* _How to complete this task_
Write out, word for word and with no pictures, each line below from the one containing "to new local" through the one containing "flex-direction: none ->", both included, and no other line.

* _Record extracts_
****

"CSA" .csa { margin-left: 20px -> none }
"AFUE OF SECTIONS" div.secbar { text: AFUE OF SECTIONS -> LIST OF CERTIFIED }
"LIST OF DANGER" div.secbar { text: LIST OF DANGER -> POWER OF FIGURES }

****

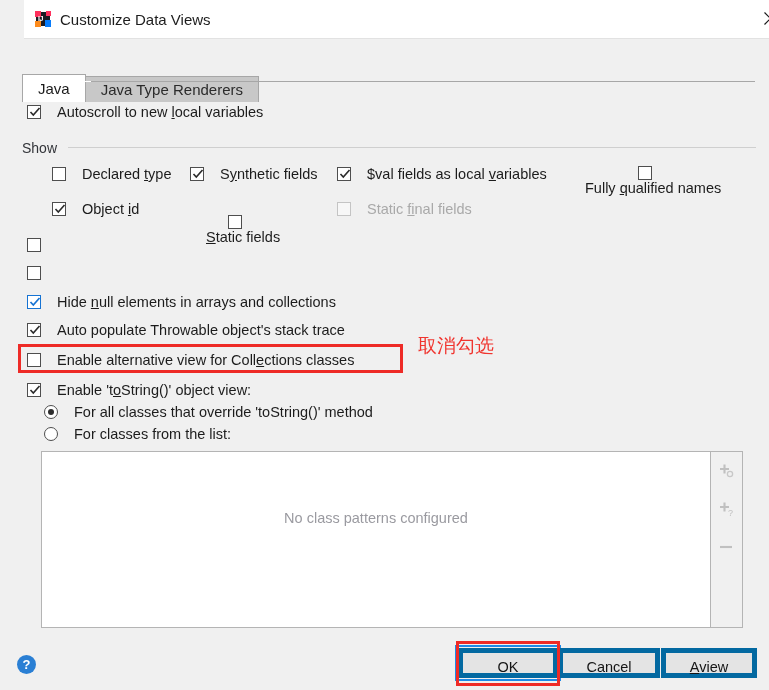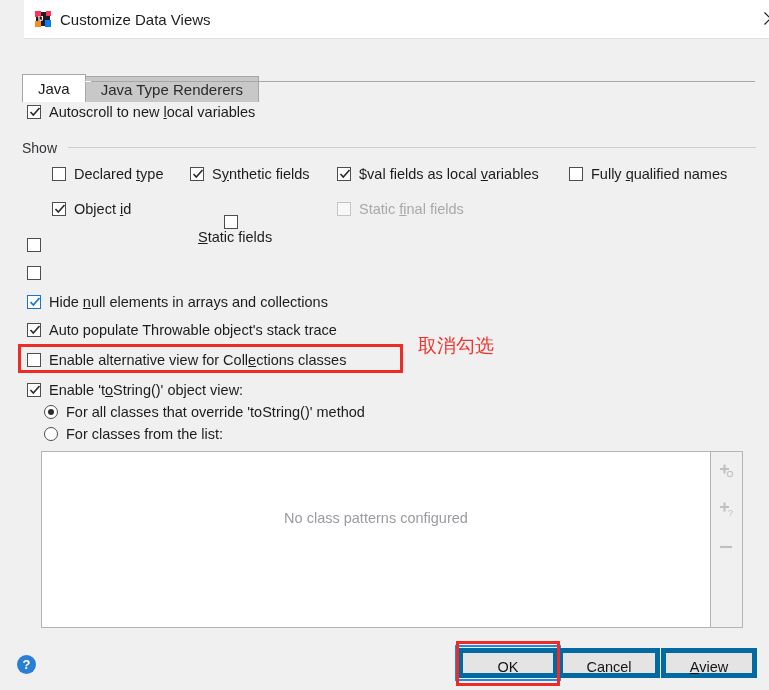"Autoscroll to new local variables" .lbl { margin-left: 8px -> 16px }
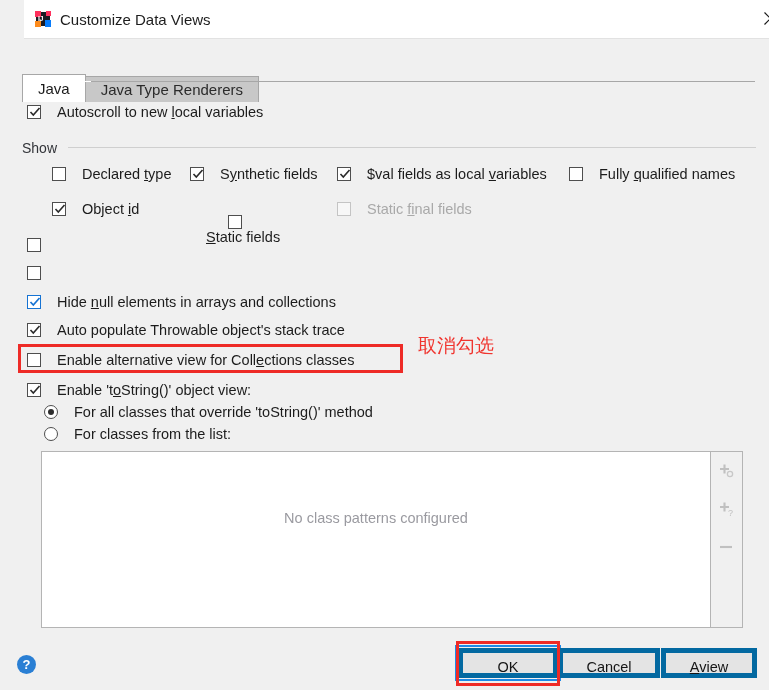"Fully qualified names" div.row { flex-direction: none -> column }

****

* _Expected answer_
"Autoscroll to new local variables" .lbl { margin-left: 8px -> 16px }
"Fully qualified names" div.row { flex-direction: none -> column }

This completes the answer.